Last time I was here, I went up to the name plaques on the wall and watched lady find her relative’s name – stroking the nameplate, kissing a poppy and wedge it into the wall alongside hundreds of others. Just like people shining up parts of bronze statues, people are compelled to interact with their culture. This lady’s actions are a particularly Australian expression of this desire to interact, a form of expression that is not just permitted but encouraged. This is a form of read/write culture. Not just a static, read-only, memorial where you are but permitted to look. It is subtle but important active engagement. Notable also is the fact that a decision was made to place no entrance fee to participate in this cultural activity or to visit the museum. To charge an entrance fee to this museum would seem incongruous. And so we have at the Australian War Memorial a very apt example of read/write culture and of Free-culture. A culture that is both free in the sense of liberty and free of charge. These are the principles that underpin everything we do in Wikimedia.
We all know the phrase “Tell me and I’ll forget; show me and I may remember; involve me and I’ll understand”. Over the past decades we have been increasingly encouraged to interact with our culture in museums and to become engaged with our heritage rather than just to observe it, locked behind glass display cases.
Now, we also have a digital culture and you can see by the enthusiasm of people taking, copying, sharing re-editing and interacting with their digital culture, that there is not a decreasing interest in cultural engagement, but an increasing interest – just in a new location. The very fact that Wikipedia – the seemingly most mundane of knowledge forms, an encyclopedia – is the 4th busiest location online is testament to this. People are thirsty for knowledge. Thirsty to take it and use it and interact with it on their own terms. However, this kind of behaviour is often discouraged, sometimes criminalised. The old rule of “Look, but don’t touch” is the message that is being send out.
Just as there has been a move to open up the display cases and make engaging physical spaces in cultural institutions I encourage you to think of these two days as working out ways of sustainably opening up the digital display cabinets so that your visitors might be able to continue to interact with their culture in this new space.

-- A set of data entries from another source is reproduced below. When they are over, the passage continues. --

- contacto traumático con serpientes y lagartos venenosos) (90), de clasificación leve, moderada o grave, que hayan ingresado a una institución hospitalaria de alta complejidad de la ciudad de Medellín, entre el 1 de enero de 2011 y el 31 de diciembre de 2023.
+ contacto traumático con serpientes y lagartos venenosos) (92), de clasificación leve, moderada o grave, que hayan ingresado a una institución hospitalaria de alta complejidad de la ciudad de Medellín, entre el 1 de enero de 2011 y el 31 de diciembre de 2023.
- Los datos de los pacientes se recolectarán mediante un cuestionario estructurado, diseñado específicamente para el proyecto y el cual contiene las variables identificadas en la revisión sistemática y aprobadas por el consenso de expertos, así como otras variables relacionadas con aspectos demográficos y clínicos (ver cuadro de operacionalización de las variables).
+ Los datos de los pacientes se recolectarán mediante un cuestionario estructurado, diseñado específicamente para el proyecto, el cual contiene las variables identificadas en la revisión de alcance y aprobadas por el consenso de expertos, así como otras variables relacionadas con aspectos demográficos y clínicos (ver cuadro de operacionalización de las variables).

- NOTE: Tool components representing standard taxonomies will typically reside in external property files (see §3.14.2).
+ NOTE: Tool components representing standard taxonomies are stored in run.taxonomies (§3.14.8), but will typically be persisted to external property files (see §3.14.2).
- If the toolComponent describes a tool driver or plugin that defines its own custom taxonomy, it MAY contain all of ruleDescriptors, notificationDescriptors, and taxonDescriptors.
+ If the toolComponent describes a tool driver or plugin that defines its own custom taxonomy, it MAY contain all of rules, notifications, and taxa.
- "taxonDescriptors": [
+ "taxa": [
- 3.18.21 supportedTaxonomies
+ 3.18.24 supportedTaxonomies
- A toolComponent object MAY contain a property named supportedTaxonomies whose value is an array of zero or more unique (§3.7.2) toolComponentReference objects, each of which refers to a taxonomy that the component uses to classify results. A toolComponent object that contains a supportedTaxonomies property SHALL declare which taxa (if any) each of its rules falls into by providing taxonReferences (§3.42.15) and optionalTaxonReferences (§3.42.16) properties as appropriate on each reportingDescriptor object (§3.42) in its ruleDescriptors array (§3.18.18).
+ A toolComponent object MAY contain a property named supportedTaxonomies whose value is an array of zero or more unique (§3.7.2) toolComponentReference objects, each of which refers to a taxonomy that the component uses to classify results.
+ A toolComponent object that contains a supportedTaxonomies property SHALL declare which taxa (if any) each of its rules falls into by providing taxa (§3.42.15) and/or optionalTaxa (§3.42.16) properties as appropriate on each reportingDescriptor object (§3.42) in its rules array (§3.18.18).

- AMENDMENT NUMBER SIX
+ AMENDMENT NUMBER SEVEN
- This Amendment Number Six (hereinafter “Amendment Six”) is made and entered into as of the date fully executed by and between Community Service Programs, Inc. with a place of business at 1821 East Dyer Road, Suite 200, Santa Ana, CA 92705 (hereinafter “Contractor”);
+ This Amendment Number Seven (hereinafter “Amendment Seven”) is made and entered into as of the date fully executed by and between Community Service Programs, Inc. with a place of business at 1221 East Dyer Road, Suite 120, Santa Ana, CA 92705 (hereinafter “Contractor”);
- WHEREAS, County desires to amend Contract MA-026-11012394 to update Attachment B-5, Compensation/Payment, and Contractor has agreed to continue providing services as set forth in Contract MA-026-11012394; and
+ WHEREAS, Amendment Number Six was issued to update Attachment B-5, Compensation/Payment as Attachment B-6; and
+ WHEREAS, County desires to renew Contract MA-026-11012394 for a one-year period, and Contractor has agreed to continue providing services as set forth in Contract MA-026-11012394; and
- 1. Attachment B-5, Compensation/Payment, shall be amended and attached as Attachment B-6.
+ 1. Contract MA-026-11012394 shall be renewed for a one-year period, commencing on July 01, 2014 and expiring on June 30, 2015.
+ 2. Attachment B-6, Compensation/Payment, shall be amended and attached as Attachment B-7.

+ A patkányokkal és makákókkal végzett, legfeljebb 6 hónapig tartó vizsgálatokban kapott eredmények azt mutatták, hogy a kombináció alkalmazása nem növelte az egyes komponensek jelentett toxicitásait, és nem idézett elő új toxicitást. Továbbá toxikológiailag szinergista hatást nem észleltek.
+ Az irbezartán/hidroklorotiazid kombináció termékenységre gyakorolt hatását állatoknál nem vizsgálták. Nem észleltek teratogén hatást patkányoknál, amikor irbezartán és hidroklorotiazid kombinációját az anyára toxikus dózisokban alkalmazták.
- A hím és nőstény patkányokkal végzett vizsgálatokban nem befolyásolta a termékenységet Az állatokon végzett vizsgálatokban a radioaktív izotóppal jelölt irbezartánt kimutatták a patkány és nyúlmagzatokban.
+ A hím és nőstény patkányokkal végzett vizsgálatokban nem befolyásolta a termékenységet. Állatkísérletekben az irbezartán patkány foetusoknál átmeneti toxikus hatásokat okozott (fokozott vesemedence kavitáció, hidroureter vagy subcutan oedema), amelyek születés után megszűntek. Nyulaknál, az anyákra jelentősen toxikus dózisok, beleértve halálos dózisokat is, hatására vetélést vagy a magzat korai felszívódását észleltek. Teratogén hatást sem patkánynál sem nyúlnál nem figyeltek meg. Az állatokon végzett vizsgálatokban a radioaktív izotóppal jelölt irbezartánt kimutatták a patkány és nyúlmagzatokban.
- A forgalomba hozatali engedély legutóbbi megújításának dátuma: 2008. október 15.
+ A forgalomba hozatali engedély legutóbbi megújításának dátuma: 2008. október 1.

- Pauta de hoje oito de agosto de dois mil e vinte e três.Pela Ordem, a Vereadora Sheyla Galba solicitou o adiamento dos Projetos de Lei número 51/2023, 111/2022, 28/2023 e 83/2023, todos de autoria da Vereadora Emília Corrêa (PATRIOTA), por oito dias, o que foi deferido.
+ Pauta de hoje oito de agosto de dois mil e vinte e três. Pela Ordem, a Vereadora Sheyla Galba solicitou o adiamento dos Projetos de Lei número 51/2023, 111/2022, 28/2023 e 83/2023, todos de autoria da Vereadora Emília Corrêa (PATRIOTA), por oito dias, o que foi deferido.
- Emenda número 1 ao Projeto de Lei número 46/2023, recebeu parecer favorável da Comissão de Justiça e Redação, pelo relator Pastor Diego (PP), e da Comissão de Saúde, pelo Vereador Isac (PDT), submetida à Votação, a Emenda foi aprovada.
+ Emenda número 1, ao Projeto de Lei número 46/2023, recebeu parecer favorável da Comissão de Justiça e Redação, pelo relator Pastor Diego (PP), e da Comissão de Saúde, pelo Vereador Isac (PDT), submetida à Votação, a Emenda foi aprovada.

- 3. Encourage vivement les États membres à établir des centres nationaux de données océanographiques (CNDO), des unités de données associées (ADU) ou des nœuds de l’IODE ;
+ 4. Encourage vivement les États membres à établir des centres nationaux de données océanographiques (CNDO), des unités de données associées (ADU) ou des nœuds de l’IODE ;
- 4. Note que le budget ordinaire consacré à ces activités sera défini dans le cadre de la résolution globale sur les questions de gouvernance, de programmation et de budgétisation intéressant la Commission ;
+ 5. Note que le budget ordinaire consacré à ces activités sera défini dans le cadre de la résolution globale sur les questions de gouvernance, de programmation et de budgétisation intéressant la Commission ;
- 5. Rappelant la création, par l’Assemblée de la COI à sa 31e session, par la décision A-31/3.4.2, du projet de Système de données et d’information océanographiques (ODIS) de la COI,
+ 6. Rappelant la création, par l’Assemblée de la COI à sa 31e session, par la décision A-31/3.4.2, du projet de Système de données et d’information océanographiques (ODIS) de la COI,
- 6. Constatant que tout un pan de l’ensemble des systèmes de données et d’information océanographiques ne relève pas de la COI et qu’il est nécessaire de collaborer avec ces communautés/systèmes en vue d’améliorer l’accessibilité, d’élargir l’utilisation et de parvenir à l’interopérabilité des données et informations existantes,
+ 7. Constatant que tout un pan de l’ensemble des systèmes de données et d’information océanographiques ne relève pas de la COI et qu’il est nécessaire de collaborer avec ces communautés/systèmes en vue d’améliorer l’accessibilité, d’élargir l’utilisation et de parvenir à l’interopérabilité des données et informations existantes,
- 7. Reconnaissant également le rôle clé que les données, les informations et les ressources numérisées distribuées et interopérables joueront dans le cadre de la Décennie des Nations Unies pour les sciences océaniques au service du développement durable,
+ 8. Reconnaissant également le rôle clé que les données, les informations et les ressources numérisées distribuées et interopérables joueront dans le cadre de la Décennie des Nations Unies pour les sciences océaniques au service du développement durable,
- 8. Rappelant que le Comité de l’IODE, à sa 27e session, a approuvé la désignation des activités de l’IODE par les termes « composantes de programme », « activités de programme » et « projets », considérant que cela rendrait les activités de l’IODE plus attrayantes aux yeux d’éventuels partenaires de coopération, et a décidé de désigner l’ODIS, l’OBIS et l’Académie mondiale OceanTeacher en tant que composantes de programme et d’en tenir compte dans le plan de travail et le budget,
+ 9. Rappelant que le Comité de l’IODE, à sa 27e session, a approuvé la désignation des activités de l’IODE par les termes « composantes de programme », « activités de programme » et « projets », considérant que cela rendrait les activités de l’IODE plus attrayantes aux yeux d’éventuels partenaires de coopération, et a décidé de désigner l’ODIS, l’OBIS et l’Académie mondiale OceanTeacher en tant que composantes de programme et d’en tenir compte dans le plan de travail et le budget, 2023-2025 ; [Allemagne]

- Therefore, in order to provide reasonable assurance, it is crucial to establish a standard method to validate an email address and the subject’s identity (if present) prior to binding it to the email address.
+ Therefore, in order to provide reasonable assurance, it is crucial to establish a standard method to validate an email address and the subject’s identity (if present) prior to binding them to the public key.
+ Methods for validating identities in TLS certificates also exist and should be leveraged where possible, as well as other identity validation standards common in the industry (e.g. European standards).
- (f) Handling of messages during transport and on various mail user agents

At this point I would like to recognise that we are in Ngunawal country. Whose people have been the custodians of this land since the dreaming. Looking after it for future generations whist still living within it. They did not “own” it in the western sense of the word but looked after it out of a sense of profound respect for the land. I would like to draw parallels with you. Your institutions are similarly the cultural custodians of our heritage – not as proprietors of culture but as protectors of it.
I believe there are important parallels between the Aboriginal relationship to the land and Wikipedia’s approach to knowledge. We bring what we can to the common project out of respect for what has gone before. What we are driven by is the creation and maintenance of nothing less than a mirror of our own culture for no other reason than because we think it important to preserve – for our generation and into the future.
So – In passing over to Jennifer Riggs, Chief Program Officer at the Wikimedia Foundation, to open this unprecedented event, I urge you to think about how we all – as custodians of our cultural heritage – can open up the digital display cases.”